### Information provided
· · · · ·

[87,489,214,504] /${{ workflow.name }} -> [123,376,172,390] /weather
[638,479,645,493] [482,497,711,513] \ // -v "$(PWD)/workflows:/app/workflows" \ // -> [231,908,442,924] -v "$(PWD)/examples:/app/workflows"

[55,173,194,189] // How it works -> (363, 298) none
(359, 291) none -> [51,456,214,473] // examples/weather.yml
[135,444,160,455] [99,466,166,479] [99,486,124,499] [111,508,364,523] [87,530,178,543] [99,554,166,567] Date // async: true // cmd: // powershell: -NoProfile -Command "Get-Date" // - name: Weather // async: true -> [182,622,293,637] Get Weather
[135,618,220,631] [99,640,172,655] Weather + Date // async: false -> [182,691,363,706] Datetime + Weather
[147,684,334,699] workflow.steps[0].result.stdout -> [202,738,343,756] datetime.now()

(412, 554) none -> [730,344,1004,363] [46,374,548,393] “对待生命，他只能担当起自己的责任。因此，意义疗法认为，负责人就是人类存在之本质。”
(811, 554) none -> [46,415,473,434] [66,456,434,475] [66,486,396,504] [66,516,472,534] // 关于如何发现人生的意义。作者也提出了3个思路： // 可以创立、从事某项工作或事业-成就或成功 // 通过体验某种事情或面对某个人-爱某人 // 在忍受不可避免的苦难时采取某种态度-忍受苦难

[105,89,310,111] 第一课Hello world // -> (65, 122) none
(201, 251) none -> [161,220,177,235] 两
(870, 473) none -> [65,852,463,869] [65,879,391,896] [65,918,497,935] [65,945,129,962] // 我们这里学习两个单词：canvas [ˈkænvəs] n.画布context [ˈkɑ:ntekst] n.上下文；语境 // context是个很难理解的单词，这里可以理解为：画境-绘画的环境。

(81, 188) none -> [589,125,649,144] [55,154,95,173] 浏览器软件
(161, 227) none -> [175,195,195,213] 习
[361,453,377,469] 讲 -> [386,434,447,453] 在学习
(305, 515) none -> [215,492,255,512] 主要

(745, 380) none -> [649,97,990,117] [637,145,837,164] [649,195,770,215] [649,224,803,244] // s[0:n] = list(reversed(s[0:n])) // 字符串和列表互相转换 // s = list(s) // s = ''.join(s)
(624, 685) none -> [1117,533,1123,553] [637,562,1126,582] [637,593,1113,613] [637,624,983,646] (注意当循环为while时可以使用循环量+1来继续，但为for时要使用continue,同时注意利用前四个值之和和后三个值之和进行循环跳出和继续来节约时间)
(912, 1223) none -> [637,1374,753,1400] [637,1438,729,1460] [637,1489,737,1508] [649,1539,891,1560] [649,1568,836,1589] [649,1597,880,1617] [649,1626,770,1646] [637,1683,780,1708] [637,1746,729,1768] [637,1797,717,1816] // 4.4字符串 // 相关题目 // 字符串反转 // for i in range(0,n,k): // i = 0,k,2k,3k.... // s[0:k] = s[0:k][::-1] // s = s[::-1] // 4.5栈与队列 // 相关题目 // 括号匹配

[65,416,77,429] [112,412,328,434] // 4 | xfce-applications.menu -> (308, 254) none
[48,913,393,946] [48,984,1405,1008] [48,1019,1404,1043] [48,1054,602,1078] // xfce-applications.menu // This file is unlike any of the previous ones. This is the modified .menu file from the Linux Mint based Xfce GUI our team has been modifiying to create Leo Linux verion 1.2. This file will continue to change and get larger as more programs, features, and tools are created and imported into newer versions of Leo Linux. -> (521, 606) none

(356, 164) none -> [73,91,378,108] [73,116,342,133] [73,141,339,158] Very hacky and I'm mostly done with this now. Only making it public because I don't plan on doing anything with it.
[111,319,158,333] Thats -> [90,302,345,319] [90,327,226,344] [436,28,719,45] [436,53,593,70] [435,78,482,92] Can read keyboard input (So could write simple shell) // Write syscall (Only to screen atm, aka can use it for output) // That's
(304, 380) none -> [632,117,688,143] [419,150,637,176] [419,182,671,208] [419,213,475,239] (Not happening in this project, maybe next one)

· · · · ·

### Instructions to follow
Please set down, with no changes, the line that contains "(161, 227) none -> [175,195,195,213] 习" and all the lines after it until the entries end; write nothing besides them.

### Expected answer
(161, 227) none -> [175,195,195,213] 习
[361,453,377,469] 讲 -> [386,434,447,453] 在学习
(305, 515) none -> [215,492,255,512] 主要

(745, 380) none -> [649,97,990,117] [637,145,837,164] [649,195,770,215] [649,224,803,244] // s[0:n] = list(reversed(s[0:n])) // 字符串和列表互相转换 // s = list(s) // s = ''.join(s)
(624, 685) none -> [1117,533,1123,553] [637,562,1126,582] [637,593,1113,613] [637,624,983,646] (注意当循环为while时可以使用循环量+1来继续，但为for时要使用continue,同时注意利用前四个值之和和后三个值之和进行循环跳出和继续来节约时间)
(912, 1223) none -> [637,1374,753,1400] [637,1438,729,1460] [637,1489,737,1508] [649,1539,891,1560] [649,1568,836,1589] [649,1597,880,1617] [649,1626,770,1646] [637,1683,780,1708] [637,1746,729,1768] [637,1797,717,1816] // 4.4字符串 // 相关题目 // 字符串反转 // for i in range(0,n,k): // i = 0,k,2k,3k.... // s[0:k] = s[0:k][::-1] // s = s[::-1] // 4.5栈与队列 // 相关题目 // 括号匹配

[65,416,77,429] [112,412,328,434] // 4 | xfce-applications.menu -> (308, 254) none
[48,913,393,946] [48,984,1405,1008] [48,1019,1404,1043] [48,1054,602,1078] // xfce-applications.menu // This file is unlike any of the previous ones. This is the modified .menu file from the Linux Mint based Xfce GUI our team has been modifiying to create Leo Linux verion 1.2. This file will continue to change and get larger as more programs, features, and tools are created and imported into newer versions of Leo Linux. -> (521, 606) none

(356, 164) none -> [73,91,378,108] [73,116,342,133] [73,141,339,158] Very hacky and I'm mostly done with this now. Only making it public because I don't plan on doing anything with it.
[111,319,158,333] Thats -> [90,302,345,319] [90,327,226,344] [436,28,719,45] [436,53,593,70] [435,78,482,92] Can read keyboard input (So could write simple shell) // Write syscall (Only to screen atm, aka can use it for output) // That's
(304, 380) none -> [632,117,688,143] [419,150,637,176] [419,182,671,208] [419,213,475,239] (Not happening in this project, maybe next one)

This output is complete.